WHAT NEEDS TO BE DONE
Below this sentence is a listing; return exactly its lines from the one with "- Diese Funktionen" to the one with "Pixel platziert hat.", both kept, and nothing more.

AVAILABLE RECORDS
● ● ● ●

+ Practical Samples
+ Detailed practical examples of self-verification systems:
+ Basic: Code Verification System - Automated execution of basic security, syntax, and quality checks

● ● ● ●

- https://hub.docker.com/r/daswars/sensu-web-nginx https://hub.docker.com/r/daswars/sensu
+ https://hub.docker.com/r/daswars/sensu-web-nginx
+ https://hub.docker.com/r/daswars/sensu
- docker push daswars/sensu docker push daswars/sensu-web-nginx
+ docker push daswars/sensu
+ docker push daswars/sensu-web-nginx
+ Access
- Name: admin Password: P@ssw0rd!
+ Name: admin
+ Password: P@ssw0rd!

● ● ● ●

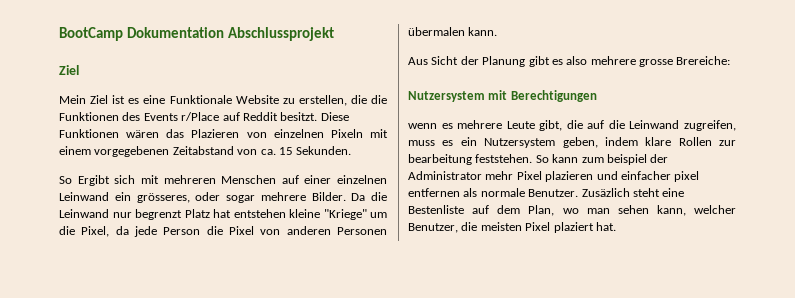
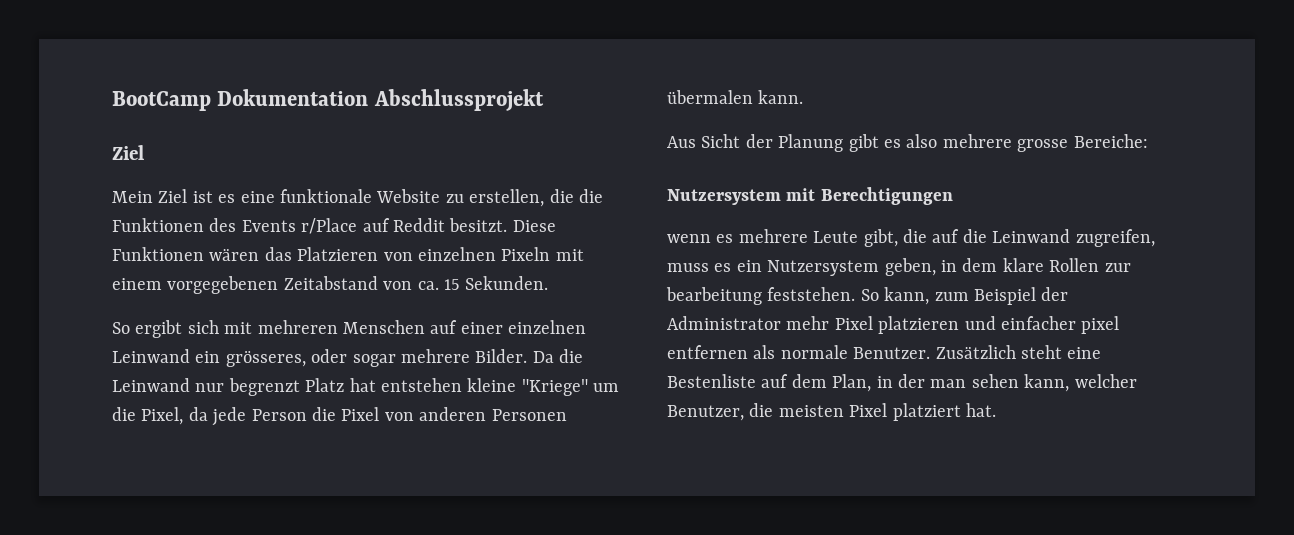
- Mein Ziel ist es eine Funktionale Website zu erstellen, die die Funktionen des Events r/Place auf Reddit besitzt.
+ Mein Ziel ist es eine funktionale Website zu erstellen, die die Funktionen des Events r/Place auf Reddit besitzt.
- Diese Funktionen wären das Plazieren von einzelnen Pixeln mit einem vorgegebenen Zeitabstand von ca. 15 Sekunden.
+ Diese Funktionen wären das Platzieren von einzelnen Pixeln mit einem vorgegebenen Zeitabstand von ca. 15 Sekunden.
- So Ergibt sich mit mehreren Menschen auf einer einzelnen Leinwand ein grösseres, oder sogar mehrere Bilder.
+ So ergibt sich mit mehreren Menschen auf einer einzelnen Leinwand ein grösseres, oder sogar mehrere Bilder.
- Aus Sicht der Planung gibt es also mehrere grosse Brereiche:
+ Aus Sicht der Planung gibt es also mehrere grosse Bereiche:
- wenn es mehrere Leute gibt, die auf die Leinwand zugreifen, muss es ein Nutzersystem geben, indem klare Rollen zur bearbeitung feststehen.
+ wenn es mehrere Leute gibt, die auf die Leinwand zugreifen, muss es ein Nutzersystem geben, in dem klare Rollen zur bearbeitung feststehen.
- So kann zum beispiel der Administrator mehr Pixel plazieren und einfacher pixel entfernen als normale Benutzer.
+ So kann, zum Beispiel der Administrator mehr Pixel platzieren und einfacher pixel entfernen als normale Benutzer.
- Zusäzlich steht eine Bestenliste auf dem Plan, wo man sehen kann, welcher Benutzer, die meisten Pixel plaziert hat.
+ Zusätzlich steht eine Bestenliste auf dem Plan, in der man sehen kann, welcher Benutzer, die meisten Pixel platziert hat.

● ● ● ●

SOLUTION FOR THIS TASK
- Diese Funktionen wären das Plazieren von einzelnen Pixeln mit einem vorgegebenen Zeitabstand von ca. 15 Sekunden.
+ Diese Funktionen wären das Platzieren von einzelnen Pixeln mit einem vorgegebenen Zeitabstand von ca. 15 Sekunden.
- So Ergibt sich mit mehreren Menschen auf einer einzelnen Leinwand ein grösseres, oder sogar mehrere Bilder.
+ So ergibt sich mit mehreren Menschen auf einer einzelnen Leinwand ein grösseres, oder sogar mehrere Bilder.
- Aus Sicht der Planung gibt es also mehrere grosse Brereiche:
+ Aus Sicht der Planung gibt es also mehrere grosse Bereiche:
- wenn es mehrere Leute gibt, die auf die Leinwand zugreifen, muss es ein Nutzersystem geben, indem klare Rollen zur bearbeitung feststehen.
+ wenn es mehrere Leute gibt, die auf die Leinwand zugreifen, muss es ein Nutzersystem geben, in dem klare Rollen zur bearbeitung feststehen.
- So kann zum beispiel der Administrator mehr Pixel plazieren und einfacher pixel entfernen als normale Benutzer.
+ So kann, zum Beispiel der Administrator mehr Pixel platzieren und einfacher pixel entfernen als normale Benutzer.
- Zusäzlich steht eine Bestenliste auf dem Plan, wo man sehen kann, welcher Benutzer, die meisten Pixel plaziert hat.
+ Zusätzlich steht eine Bestenliste auf dem Plan, in der man sehen kann, welcher Benutzer, die meisten Pixel platziert hat.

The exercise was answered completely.